B.F.L.'s history within the juvenile justice system
B.F.L.'s history of juvenile delinquency began in the summer of 2006, just after he turned fifteen years old. The Department filed a delinquency petition charging him with second-degree burglary, fourth-degree criminal mischief, fourth-degree theft, and sixth-degree misconduct involving a controlled substance.
In October 2006, B.F.L. admitted the burglary, theft, and criminal mischief charges. Because he was a first offender, the superior court held his delinquency adjudication in abeyance for six months, with the anticipation that if he demonstrated rehabilitative progress during these six months of informal probation, the delinquency case would be dismissed.
As part of his informal probation, B.F.L. agreed to various conditions of conduct formulated by the Department. Among these conditions, B.F.L. agreed that he would attend school regularly, that he would live with his mother and follow the rules set by her, that he would keep in regular contact with the Department's juvenile probation office, and that he would not ingest illegal substances.

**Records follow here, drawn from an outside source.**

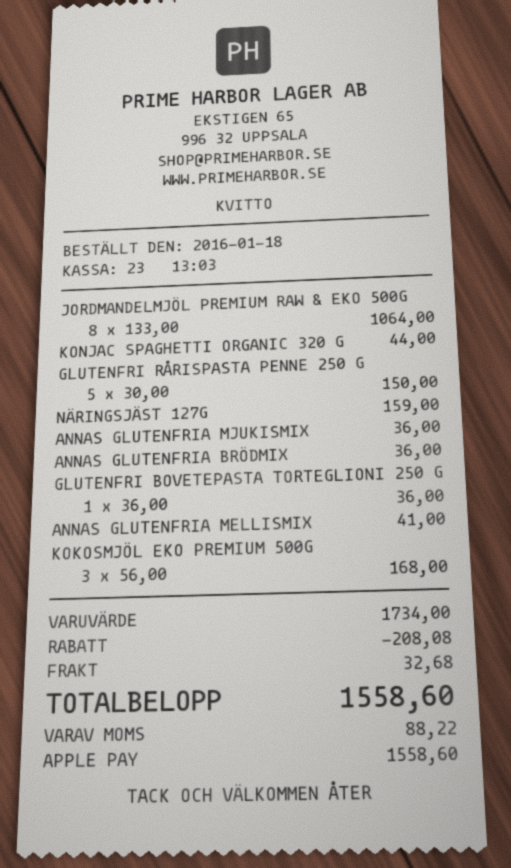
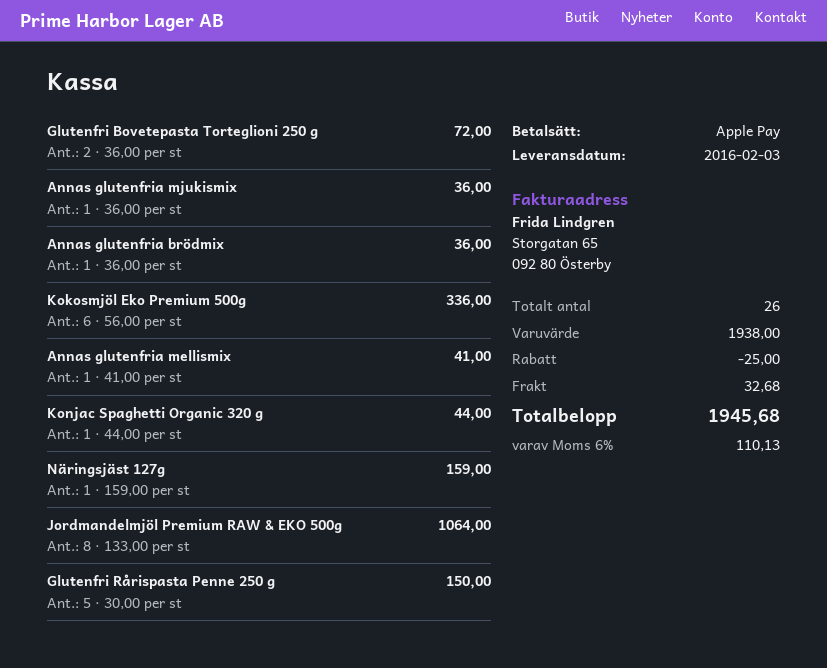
GLUTENFRI BOVETEPASTA TORTEGLIONI 250 G: 1 x 36.00 = 36.00 -> 2 x 36.00 = 72.00
KOKOSMJÖL EKO PREMIUM 500G: 3 x 56.00 = 168.00 -> 6 x 56.00 = 336.00
subtotal: 1734.00 -> 1938.00
discount: 208.08 -> 25.00
tax: 88.22 -> 110.13
total: 1558.60 -> 1945.68

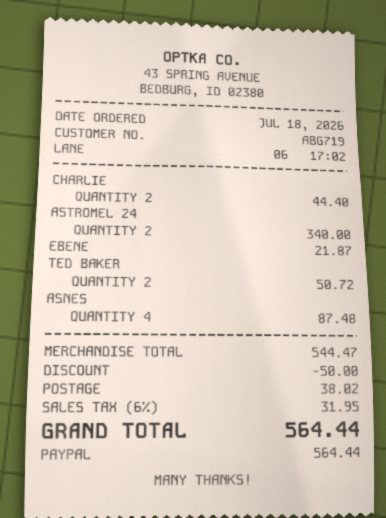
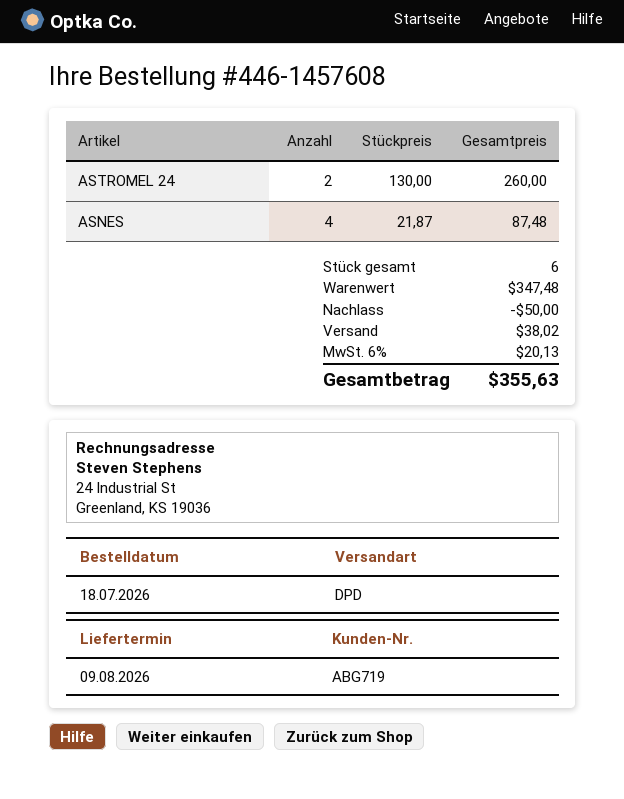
CHARLIE: 2 for 44.40 -> none
ASTROMEL 24: 2 for 340.00 -> 2 for 260.00
EBENE: 1 for 21.87 -> none
TED BAKER: 2 for 50.72 -> none
subtotal: 544.47 -> 347.48
tax: 6% = 31.95 -> 6% = 20.13
total: 564.44 -> 355.63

One month after agreeing to these conditions, B.F.L. stopped going to school, and his mother reported that he was out of control. At about the same time, B.F.L. attempted to commit suicide. The superior court issued a warrant for B.F.L.'s arrest; he was taken into custody on December 3, 2006 and placed at the Fairbanks Youth Facility.

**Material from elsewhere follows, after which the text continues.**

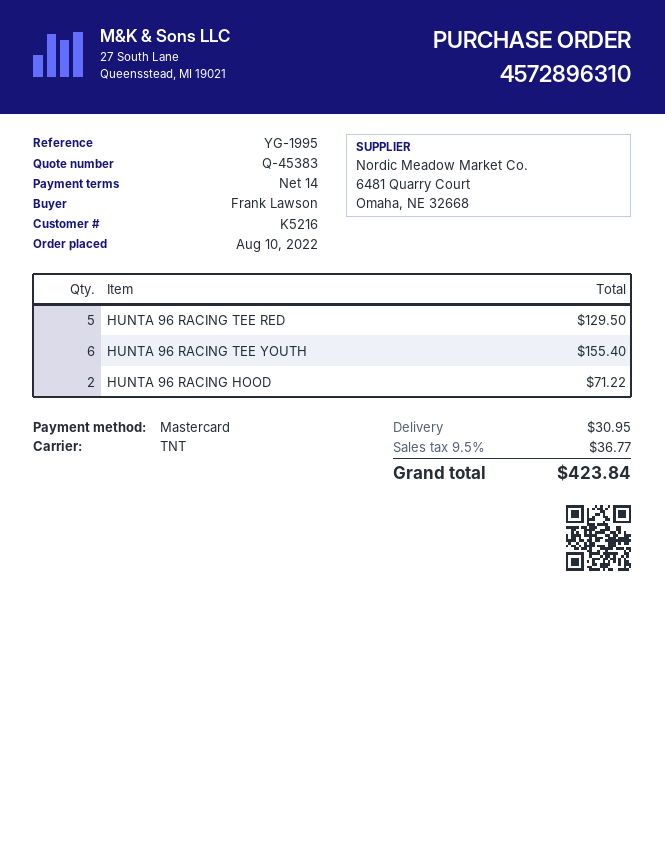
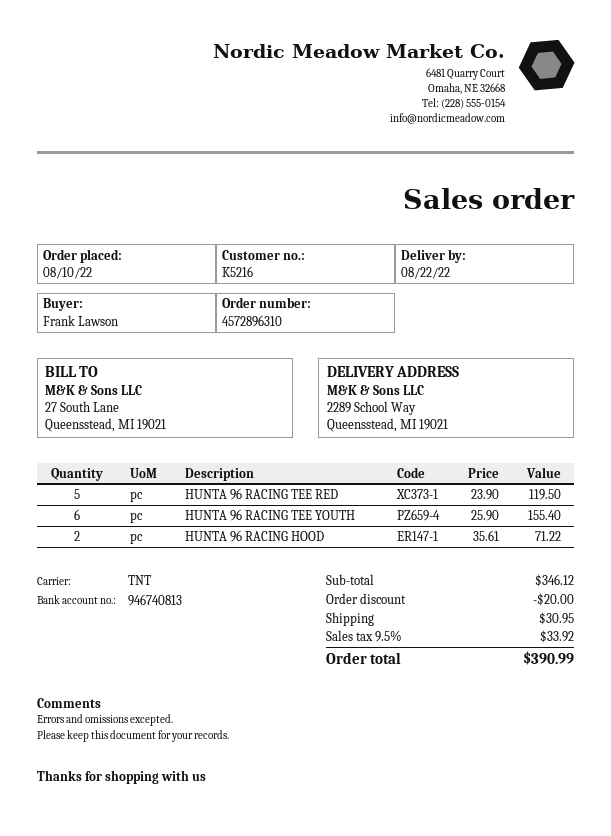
HUNTA 96 RACING TEE RED: 5 for 129.50 -> 5 for 119.50
discount: none -> 20.00
tax: 9.5% = 36.77 -> 9.5% = 33.92
total: 423.84 -> 390.99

B.F.L. remained in pre-adjudication custody at the Fairbanks Youth Facility until March 8, 2007. On that date, the superior court rescinded the " hold in abeyance" agreement, and the superior court adjudicated B.F.L. a delinquent minor.
In a delinquency proceeding, if the superior court decides to subject the minor to some level of ongoing government supervision, there are essentially three types of disposition available to the court under the provisions of AS 47.12.120(b).

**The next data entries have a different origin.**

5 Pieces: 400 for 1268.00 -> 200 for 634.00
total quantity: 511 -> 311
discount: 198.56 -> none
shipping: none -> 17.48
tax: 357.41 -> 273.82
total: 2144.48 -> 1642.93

The least restrictive disposition is defined in subsection (b)(2) of the statute. Under this subsection, the court places the minor on probation (supervised by the Department), but releases the minor to the custody of parents, guardians, or other suitable persons.
The next level of restriction is defined in subsection (b)(3) of the statute. Under this subsection, the court commits the minor to the custody of the Department, giving the Department the authority to release the minor to the custody of parents or guardians, or to place the minor in a foster home or any suitable non-detention residential facility. (Subsection (b)(5) of the statute, which authorizes the superior court to commit the minor to the custody of the Department for the specific purpose of placing the minor in an " adventure-based" education program, appears to be a more restricted variant of the commitment authority granted by subsection (b)(3).)
The highest level of restriction is defined in subsection (b)(1) of the statute. Under this subsection, the court commits the minor to the custody of the Department, giving the Department the authority to make any placement it deems appropriate-including placement in a detention facility.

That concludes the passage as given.